Work to be completed
Leave the images aside and copy out the whole listing, exact to the word.

Data shown
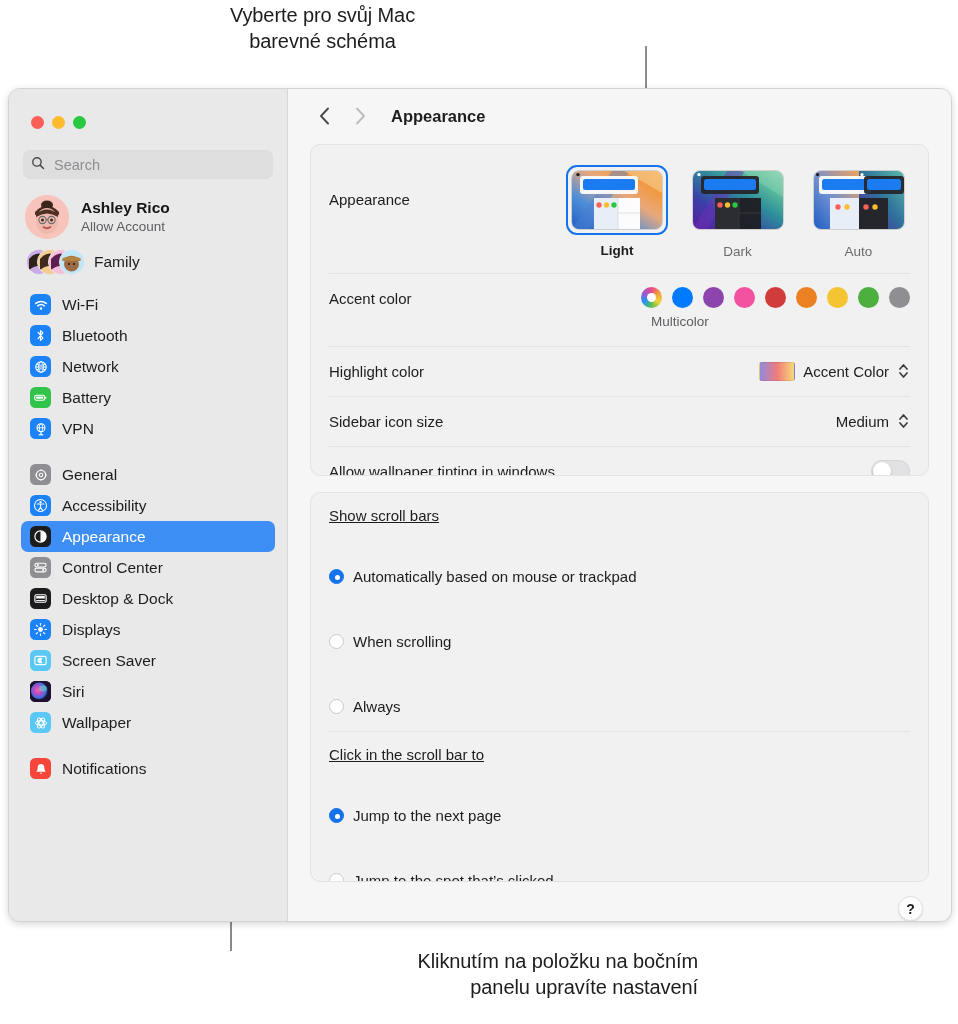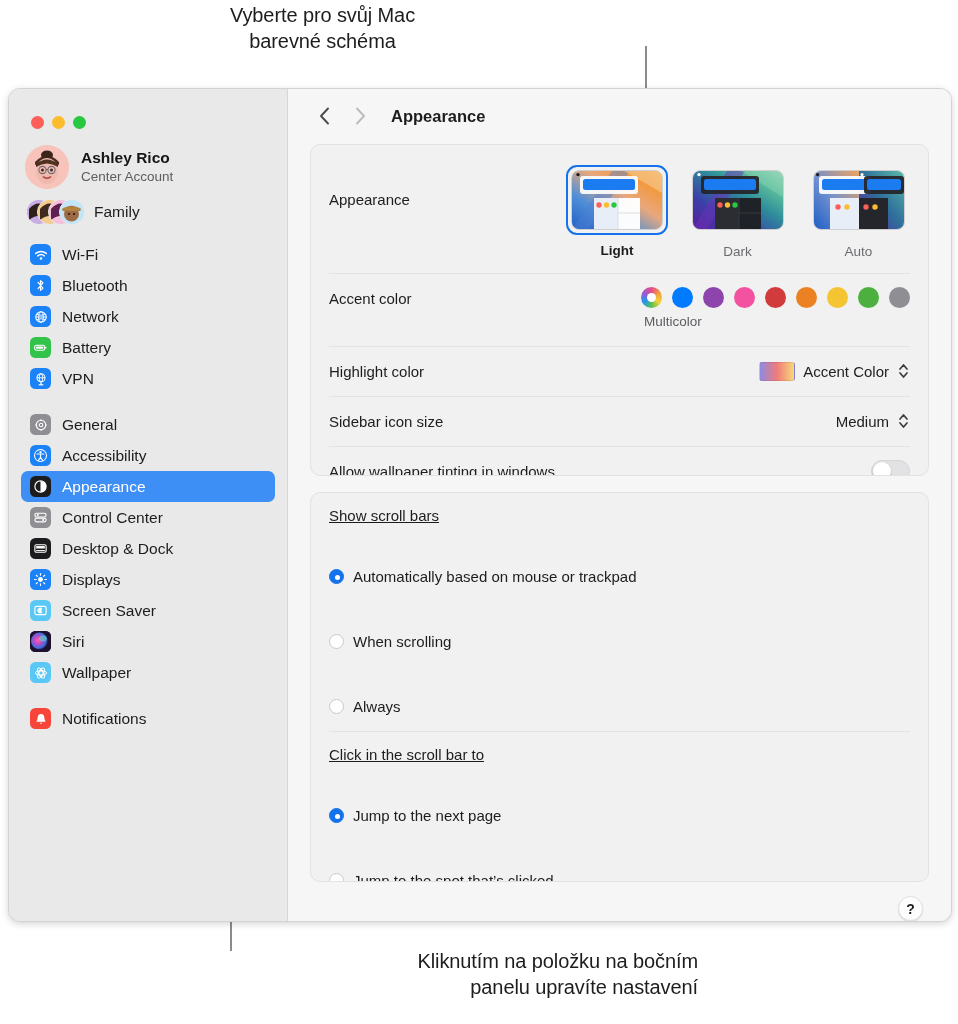--- a/index.html
+++ b/index.html
@@ -275,6 +275,15 @@
         <div class="tl green"></div>
       </div>
 
+      <div class="search-wrap">
+        <span>
+          <svg width="14" height="14" viewBox="0 0 16 16">
+              <circle cx="6.8" cy="6.8" r="4.8" fill="none" stroke="#4a4a4e" stroke-width="1.6"></circle>
+              <line x1="10.4" y1="10.4" x2="14.3" y2="14.3" stroke="#4a4a4e" stroke-width="1.7" stroke-linecap="round"></line>
+            </svg>
+        </span>
+        <input class="search-input" value="" placeholder="Search" style="">
+      </div>
 
       <div class="account">
         <div class="avatar">

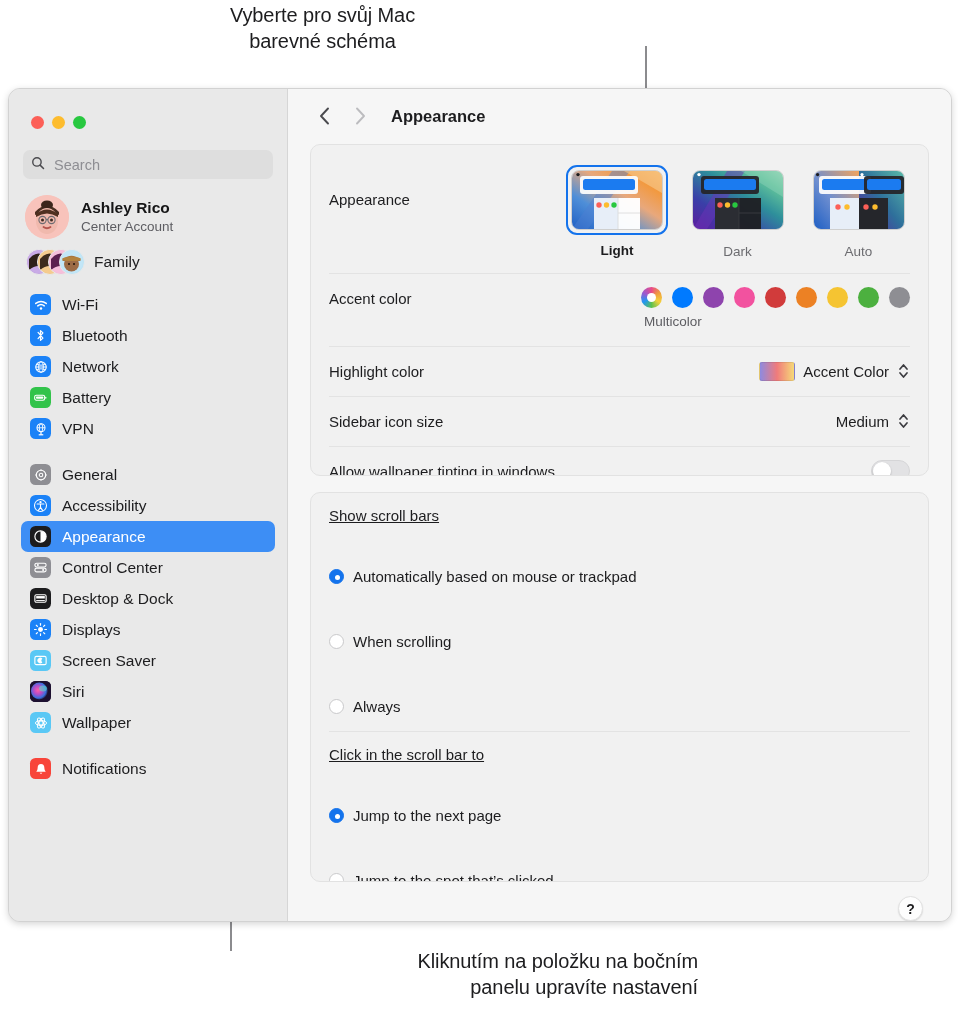--- a/index.html
+++ b/index.html
@@ -303,7 +303,7 @@
         </div>
         <div class="acct-text">
           <div class="acct-name">Ashley Rico</div>
-          <div class="acct-sub">Center Account</div>
+          <div class="acct-sub">Allow Account</div>
         </div>
       </div>
 

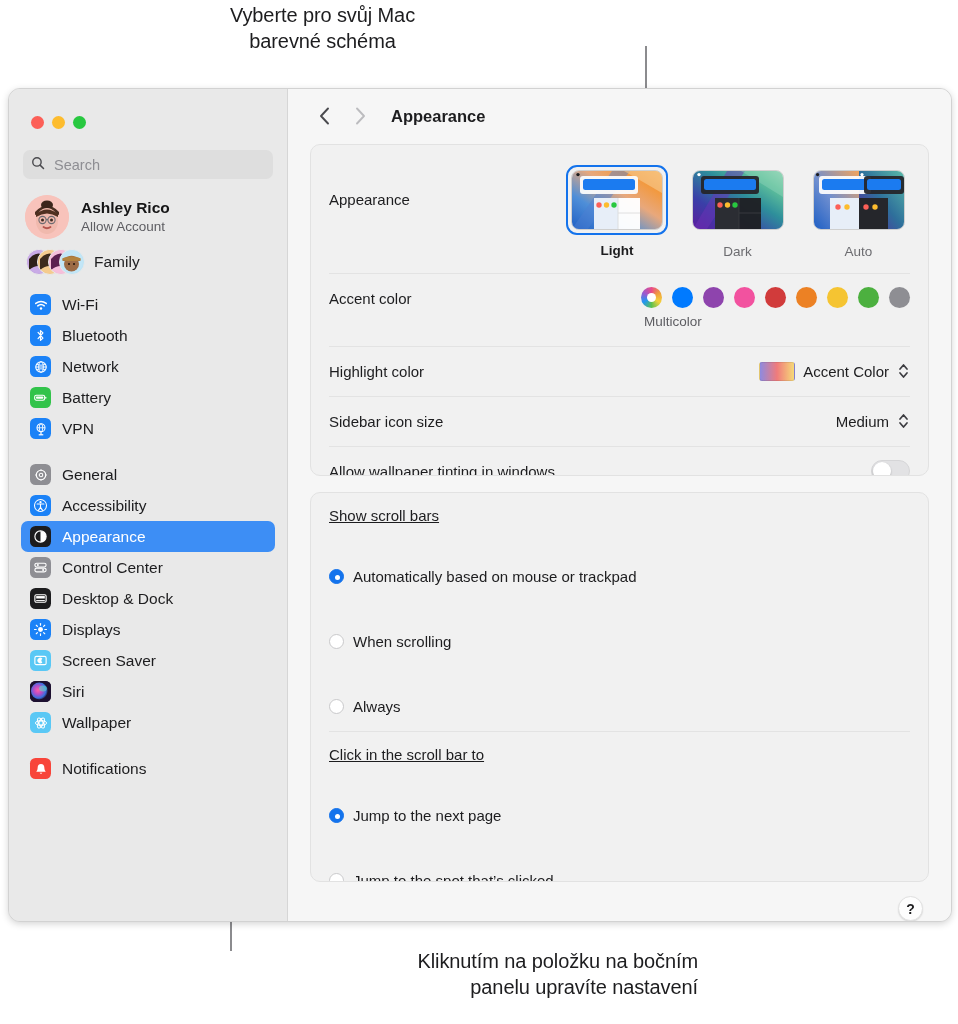--- a/index.html
+++ b/index.html
@@ -200,7 +200,7 @@
     content:""; position:absolute; left:6px; top:6px;
     width:9px; height:9px; border-radius:50%; background:#fff;
   }
-  .accent-caption { font-size: 13.5px; color: #5d5d62; margin-top: 6px; margin-left: 3px;}
+  .accent-caption { font-size: 13.5px; color: #5d5d62; margin-top: 6px; margin-left: 10px;}
 
   
   .popup-value { font-size: 15px; color: #1d1d1f; }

Solved exercise
--- a/index.html
+++ b/index.html
@@ -275,6 +275,15 @@
         <div class="tl green"></div>
       </div>
 
+      <div class="search-wrap">
+        <span>
+          <svg width="14" height="14" viewBox="0 0 16 16">
+              <circle cx="6.8" cy="6.8" r="4.8" fill="none" stroke="#4a4a4e" stroke-width="1.6"></circle>
+              <line x1="10.4" y1="10.4" x2="14.3" y2="14.3" stroke="#4a4a4e" stroke-width="1.7" stroke-linecap="round"></line>
+            </svg>
+        </span>
+        <input class="search-input" value="" placeholder="Search" style="">
+      </div>
 
       <div class="account">
         <div class="avatar">

--- a/index.html
+++ b/index.html
@@ -303,7 +303,7 @@
         </div>
         <div class="acct-text">
           <div class="acct-name">Ashley Rico</div>
-          <div class="acct-sub">Center Account</div>
+          <div class="acct-sub">Allow Account</div>
         </div>
       </div>
 

--- a/index.html
+++ b/index.html
@@ -200,7 +200,7 @@
     content:""; position:absolute; left:6px; top:6px;
     width:9px; height:9px; border-radius:50%; background:#fff;
   }
-  .accent-caption { font-size: 13.5px; color: #5d5d62; margin-top: 6px; margin-left: 3px;}
+  .accent-caption { font-size: 13.5px; color: #5d5d62; margin-top: 6px; margin-left: 10px;}
 
   
   .popup-value { font-size: 15px; color: #1d1d1f; }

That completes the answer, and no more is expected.